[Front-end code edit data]
....................
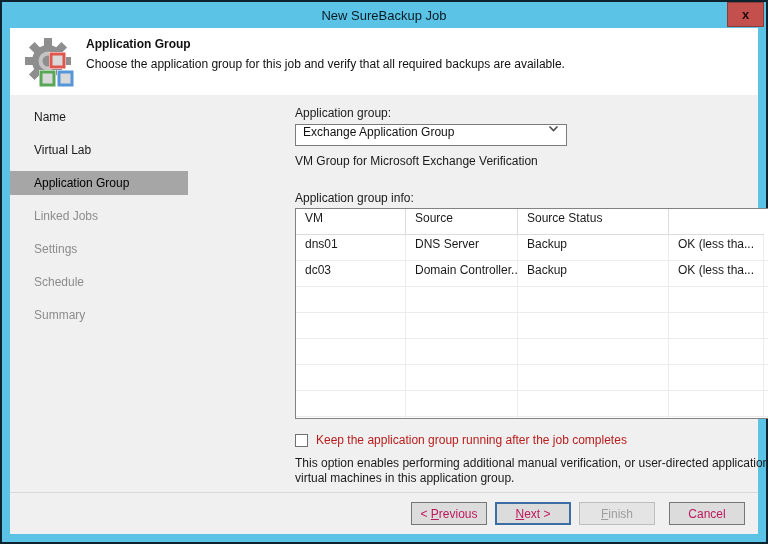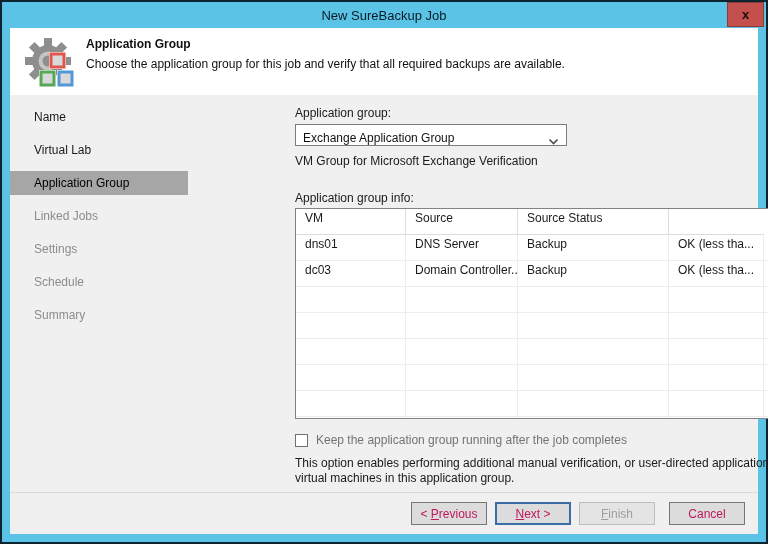--- a/index.html
+++ b/index.html
@@ -34,7 +34,7 @@
   .lbl { font-size:12px; color:#1a1a1a; }
 
   .combo { margin-top:4px; width:272px; height:22px; background:#fff; border:1px solid #7c7c7c;
-    display:flex; align-items:flex-end; padding:0 7px; cursor:default; }
+    display:flex; align-items:flex-start; padding:0 7px; cursor:default; }
   .combo .val { font-size:12px; color:#111; flex:1 1 auto; white-space:nowrap; overflow:hidden; }
   .combo .chev { flex:0 0 auto; margin-left:4px; display:flex; align-items:center; }
 

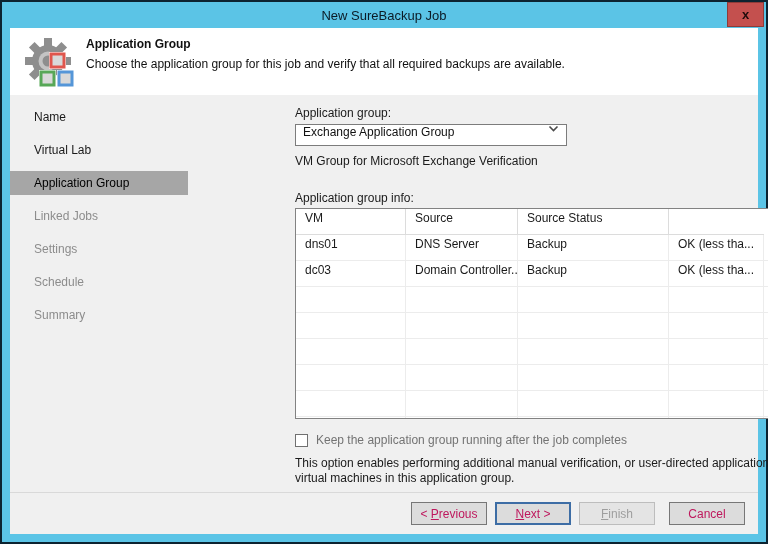--- a/index.html
+++ b/index.html
@@ -52,7 +52,7 @@
 
   .chk-row { margin-top:14px; display:flex; align-items:center; }
   .chk-box { width:13px; height:13px; background:#fff; border:1px solid #707070; flex:0 0 auto; }
-  .chk-lbl { margin-left:8px; font-size:12px; color:#737373; }
+  .chk-lbl { margin-left:8px; font-size:12px; color:#b91c1c; }
 
   .note { margin-top:9px; width:575px; font-size:12px; line-height:15px; color:#1a1a1a; }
....................
Action item: Quote the records in full and exactly; skip any image.

Finished task:
--- a/index.html
+++ b/index.html
@@ -34,7 +34,7 @@
   .lbl { font-size:12px; color:#1a1a1a; }
 
   .combo { margin-top:4px; width:272px; height:22px; background:#fff; border:1px solid #7c7c7c;
-    display:flex; align-items:flex-end; padding:0 7px; cursor:default; }
+    display:flex; align-items:flex-start; padding:0 7px; cursor:default; }
   .combo .val { font-size:12px; color:#111; flex:1 1 auto; white-space:nowrap; overflow:hidden; }
   .combo .chev { flex:0 0 auto; margin-left:4px; display:flex; align-items:center; }
 

--- a/index.html
+++ b/index.html
@@ -52,7 +52,7 @@
 
   .chk-row { margin-top:14px; display:flex; align-items:center; }
   .chk-box { width:13px; height:13px; background:#fff; border:1px solid #707070; flex:0 0 auto; }
-  .chk-lbl { margin-left:8px; font-size:12px; color:#737373; }
+  .chk-lbl { margin-left:8px; font-size:12px; color:#b91c1c; }
 
   .note { margin-top:9px; width:575px; font-size:12px; line-height:15px; color:#1a1a1a; }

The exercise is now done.